Task details> Only one stretch of the data below is needed: the line with "<span>Use Remote/On-premises RADIUS" through the last line. Output it exactly and drop the pictures.

===== Study material

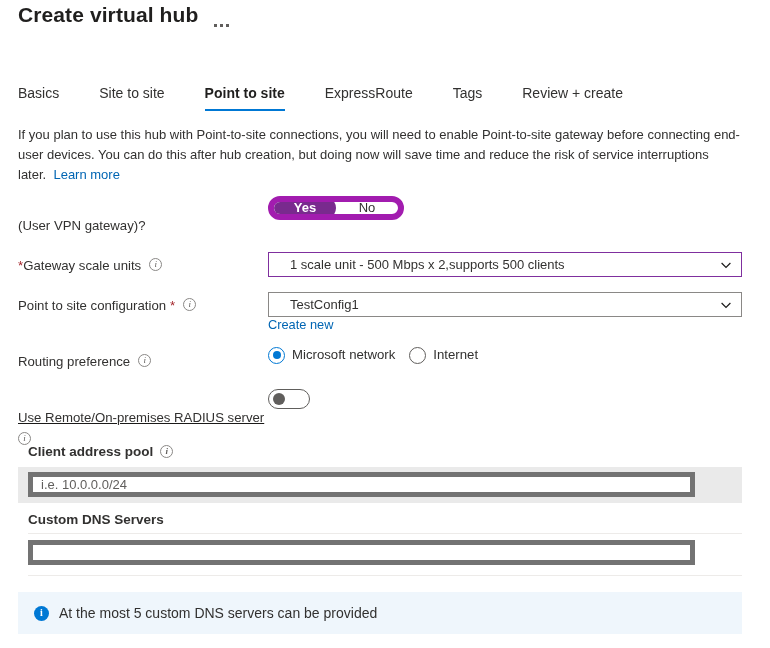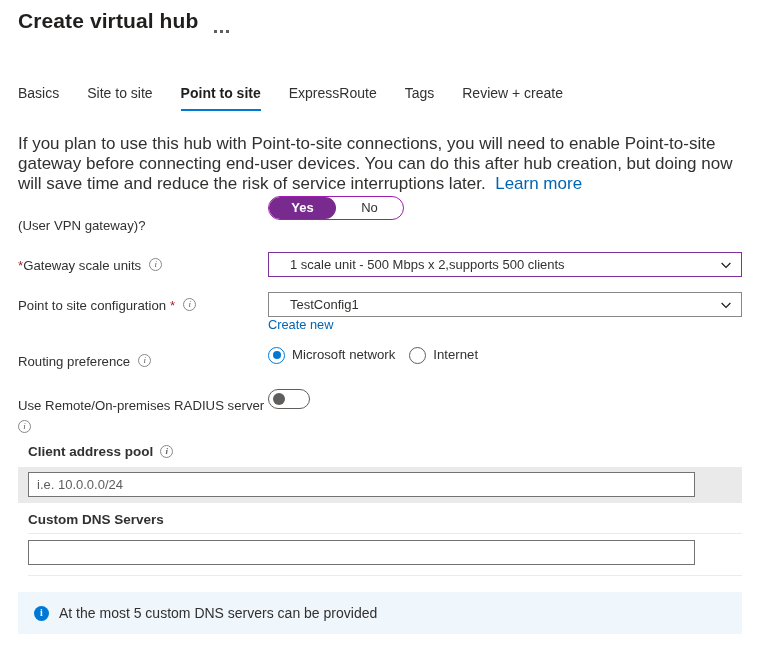--- a/index.html
+++ b/index.html
@@ -21,7 +21,7 @@
   .title-row {
     position: absolute;
     left: 18px;
-    top: 7px;
+    top: 1px;
     display: flex;
     align-items: flex-end;
     gap: 14px;

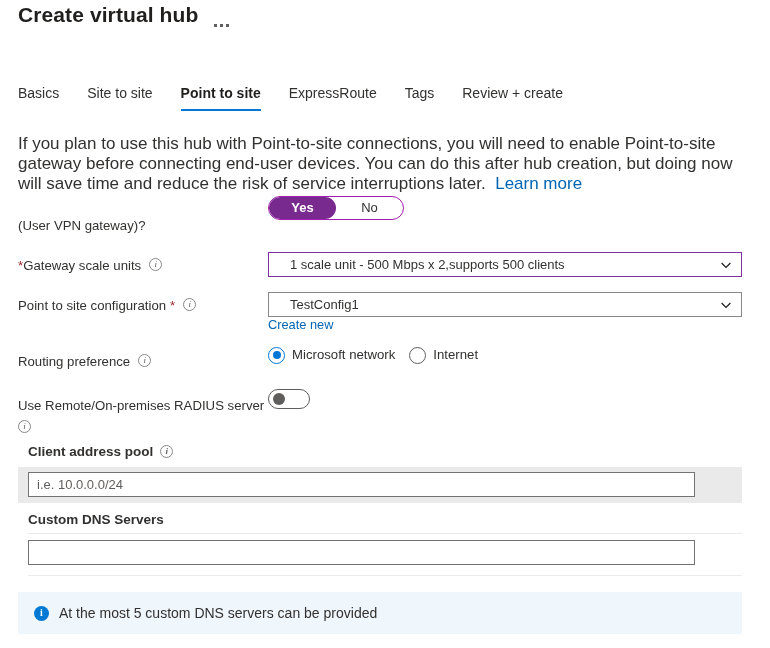--- a/index.html
+++ b/index.html
@@ -54,7 +54,7 @@
     top: 84px;
     display: flex;
     align-items: flex-start;
-    gap: 0;
+    gap: 12px;
   }
   .tab {
     font-size: 14px;

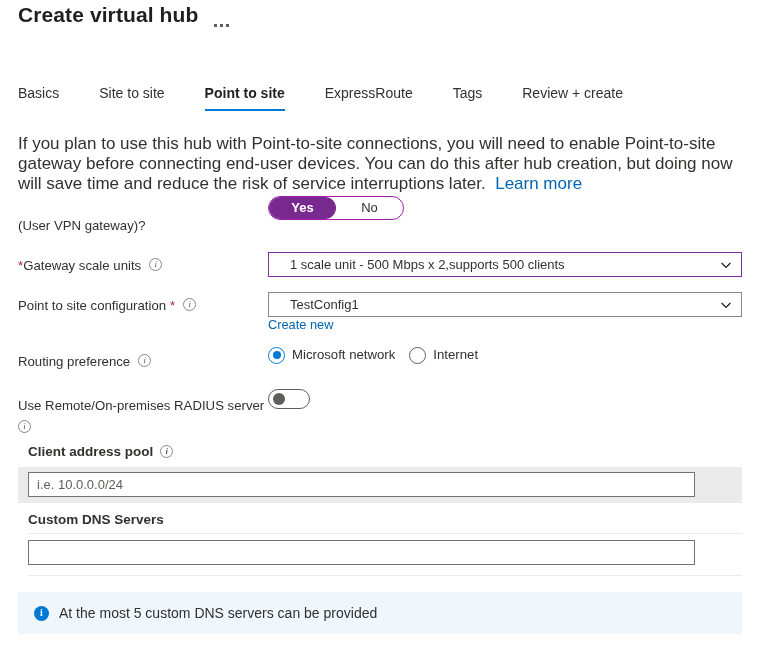--- a/index.html
+++ b/index.html
@@ -84,9 +84,9 @@
   .intro {
     position: absolute;
     left: 18px;
-    top: 134px;
+    top: 125px;
     width: 722px;
-    font-size: 17px;
+    font-size: 13px;
     line-height: 20px;
     color: #323130;
   }

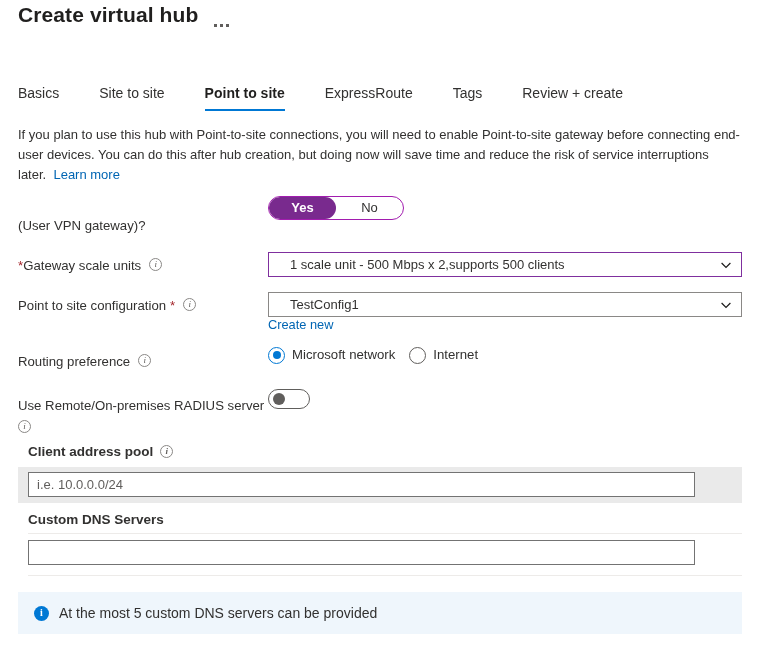--- a/index.html
+++ b/index.html
@@ -141,7 +141,7 @@
     top: 196px;
     width: 136px;
     height: 24px;
-    border: 1px solid #a21caf;
+    border: 6px solid #a21caf;
     border-radius: 13px;
     box-sizing: border-box;
     display: flex;

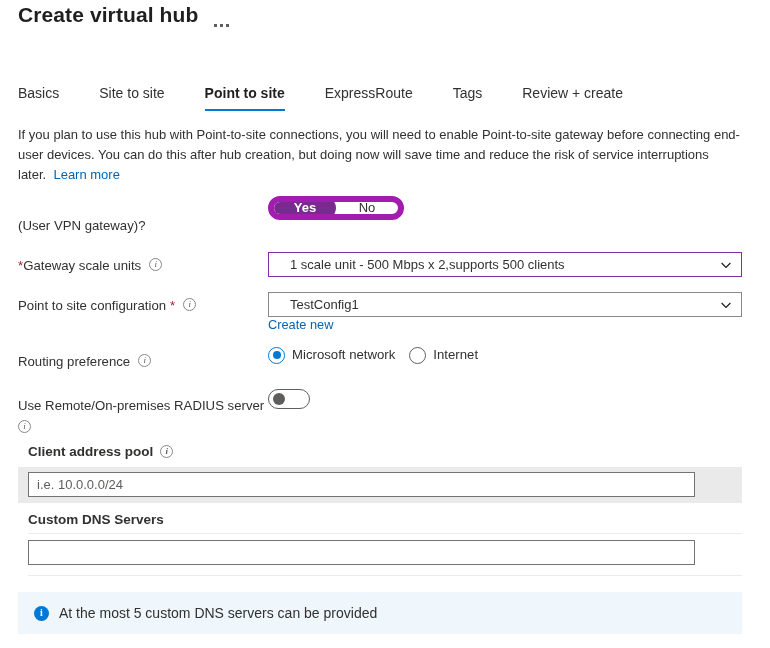--- a/index.html
+++ b/index.html
@@ -432,7 +432,7 @@
   </div>
 </div>
 
-<div class="field" style="left:18px; top:396px; width:250px;">
+<div class="field" style="left:18px; top:408px; width:250px;text-decoration:underline;">
   <div class="flabel" style="display:block;">
     <span>Use Remote/On-premises RADIUS server</span>
     <span class="info-i" style="margin-top:4px;">i</span>

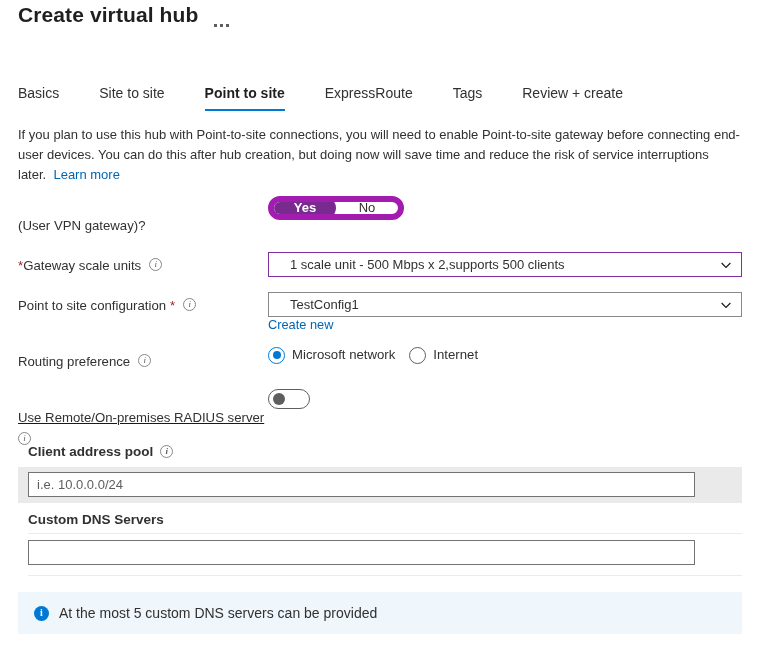--- a/index.html
+++ b/index.html
@@ -293,7 +293,7 @@
   .txt {
     position: absolute;
     box-sizing: border-box;
-    border: 1px solid #737373;
+    border: 5px solid #737373;
     background: #ffffff;
     height: 25px;
     font-size: 13px;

==========

Task result>
     <span>Use Remote/On-premises RADIUS server</span>
     <span class="info-i" style="margin-top:4px;">i</span>

--- a/index.html
+++ b/index.html
@@ -293,7 +293,7 @@
   .txt {
     position: absolute;
     box-sizing: border-box;
-    border: 1px solid #737373;
+    border: 5px solid #737373;
     background: #ffffff;
     height: 25px;
     font-size: 13px;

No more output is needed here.